WHAT THE EXERCISE ASKS - Your response to the data below should hold nothing except the lines from the one containing "Grand total | Ratio: 519.0 -> 383.7" down to the one containing "column Levy | formula: [Amount]", reproduced exactly and without pictures.
(SUPPLIED RECORDS Opens)
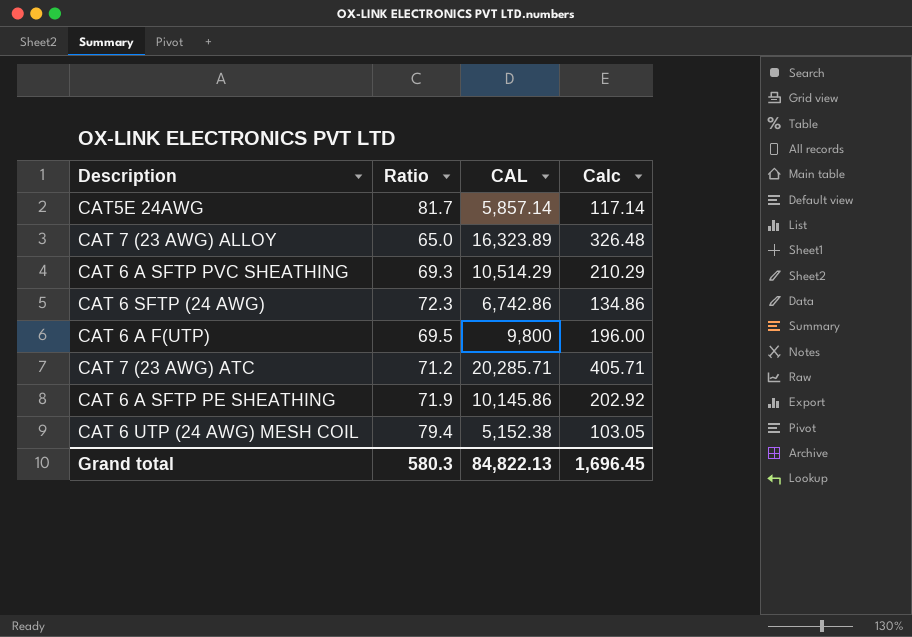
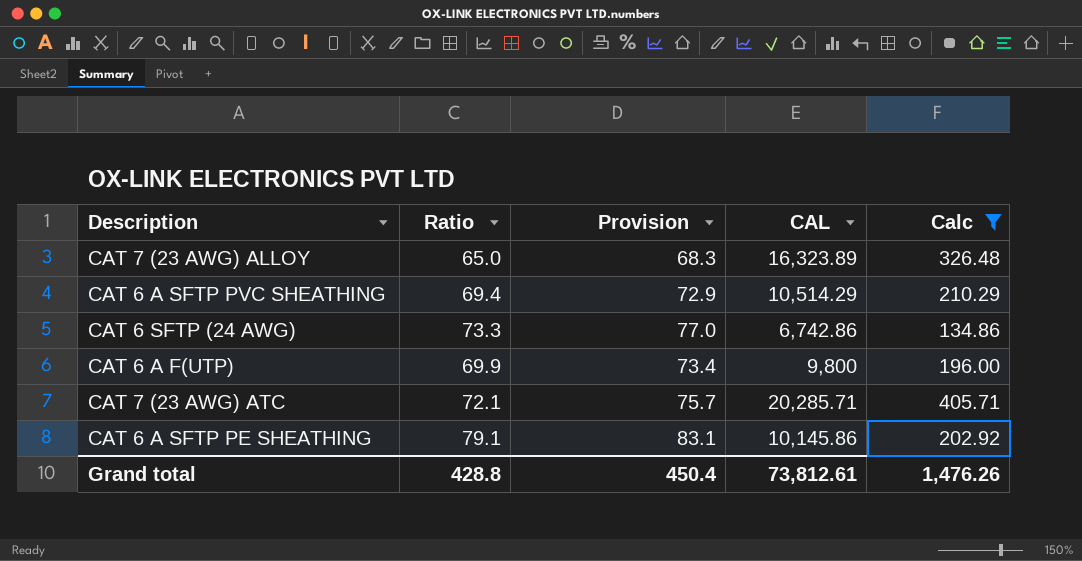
filter: none -> Calc >= 134.86
column Provision | formula: none -> [Ratio] * 1.05
CAT 6 A SFTP PVC SHEATHING | Ratio: 69.3 -> 69.4
CAT 6 SFTP (24 AWG) | Ratio: 72.3 -> 73.3
CAT 6 A F(UTP) | Ratio: 69.5 -> 69.9
CAT 7 (23 AWG) ATC | Ratio: 71.2 -> 72.1
CAT 6 A SFTP PE SHEATHING | Ratio: 71.9 -> 79.1
Grand total | Ratio: 580.3 -> 428.8
Grand total | CAL: 84,822.13 -> 73,812.61
Grand total | Calc: 1,696.45 -> 1,476.26

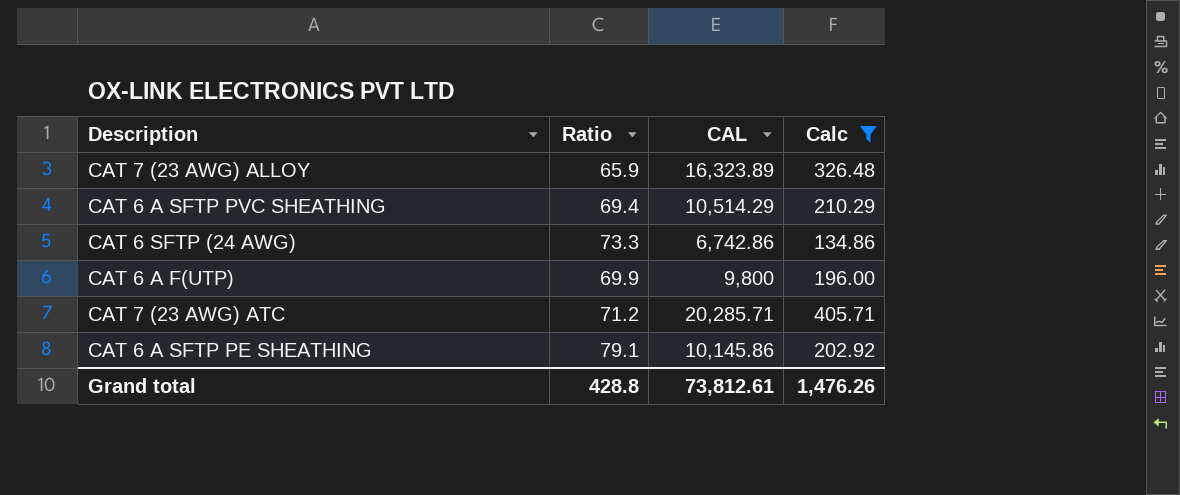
column Provision | formula: [Ratio] * 1.05 -> none
CAT 7 (23 AWG) ALLOY | Ratio: 65.0 -> 65.9
CAT 7 (23 AWG) ATC | Ratio: 72.1 -> 71.2

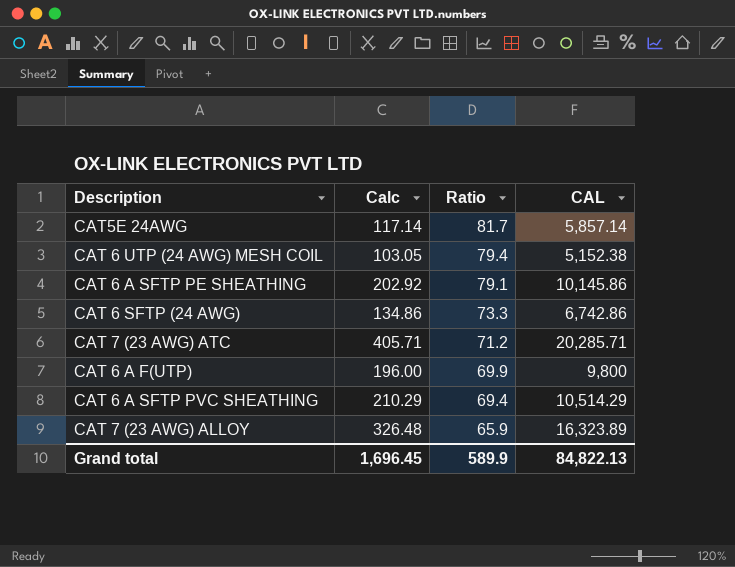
filter: Calc >= 134.86 -> none
row order: none -> Ratio descending
column Calc | position: 4 -> 2
Grand total | Calc: 1,476.26 -> 1,696.45
Grand total | Ratio: 428.8 -> 589.9
Grand total | CAL: 73,812.61 -> 84,822.13

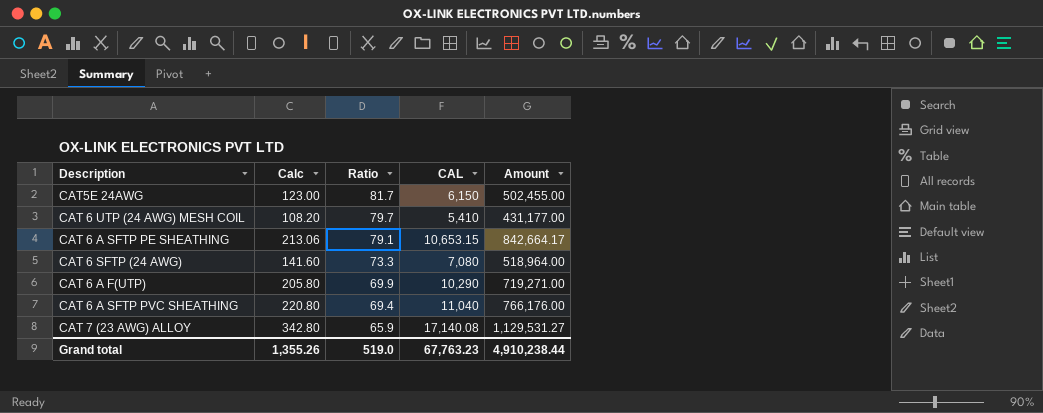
column Amount | formula: none -> [Ratio] * [CAL]
row CAT 7 (23 AWG) ATC: 405.71 | 71.2 | 20,285.71 -> none
CAT5E 24AWG | Calc: 117.14 -> 123.00
CAT5E 24AWG | CAL: 5,857.14 -> 6,150
CAT 6 UTP (24 AWG) MESH COIL | Calc: 103.05 -> 108.20
CAT 6 UTP (24 AWG) MESH COIL | Ratio: 79.4 -> 79.7
CAT 6 UTP (24 AWG) MESH COIL | CAL: 5,152.38 -> 5,410
CAT 6 A SFTP PE SHEATHING | Calc: 202.92 -> 213.06
CAT 6 A SFTP PE SHEATHING | CAL: 10,145.86 -> 10,653.15
CAT 6 SFTP (24 AWG) | Calc: 134.86 -> 141.60
CAT 6 SFTP (24 AWG) | CAL: 6,742.86 -> 7,080
CAT 6 A F(UTP) | Calc: 196.00 -> 205.80
CAT 6 A F(UTP) | CAL: 9,800 -> 10,290
CAT 6 A SFTP PVC SHEATHING | Calc: 210.29 -> 220.80
CAT 6 A SFTP PVC SHEATHING | CAL: 10,514.29 -> 11,040
CAT 7 (23 AWG) ALLOY | Calc: 326.48 -> 342.80
CAT 7 (23 AWG) ALLOY | CAL: 16,323.89 -> 17,140.08
Grand total | Calc: 1,696.45 -> 1,355.26
Grand total | Ratio: 589.9 -> 519.0
Grand total | CAL: 84,822.13 -> 67,763.23

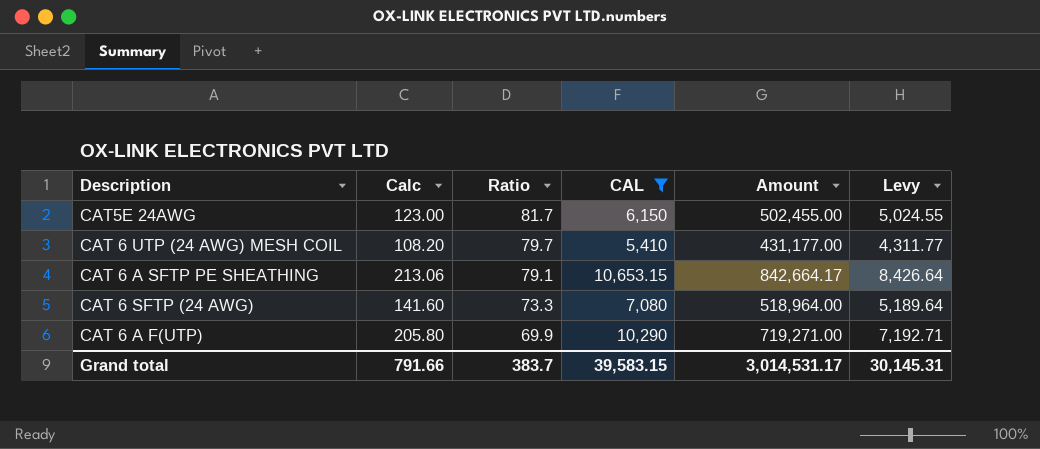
filter: none -> CAL <= 10,653.15
column Levy | formula: none -> [Amount] * 0.01
Grand total | Calc: 1,355.26 -> 791.66
Grand total | Ratio: 519.0 -> 383.7
Grand total | CAL: 67,763.23 -> 39,583.15
Grand total | Amount: 4,910,238.44 -> 3,014,531.17

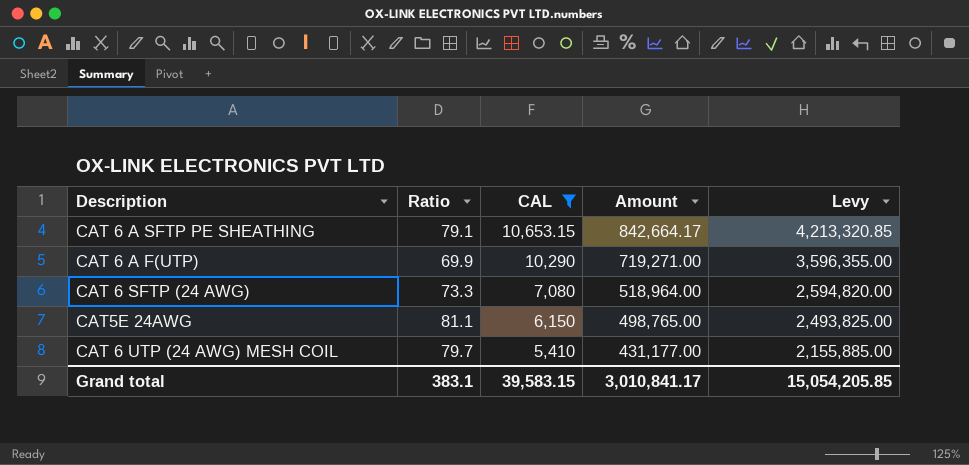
row order: Ratio descending -> CAL descending
column Calc | formula: [CAL] * 0.02 -> none
column Levy | formula: [Amount] * 0.01 -> [Amount] * 5
CAT5E 24AWG | Ratio: 81.7 -> 81.1
CAT5E 24AWG | Amount: 502,455.00 -> 498,765.00
Grand total | Ratio: 383.7 -> 383.1
Grand total | Amount: 3,014,531.17 -> 3,010,841.17
Grand total | Levy: 30,145.31 -> 15,054,205.85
(SUPPLIED RECORDS Closes)
YOUR SOLUTION -
Grand total | Ratio: 519.0 -> 383.7
Grand total | CAL: 67,763.23 -> 39,583.15
Grand total | Amount: 4,910,238.44 -> 3,014,531.17

row order: Ratio descending -> CAL descending
column Calc | formula: [CAL] * 0.02 -> none
column Levy | formula: [Amount] * 0.01 -> [Amount] * 5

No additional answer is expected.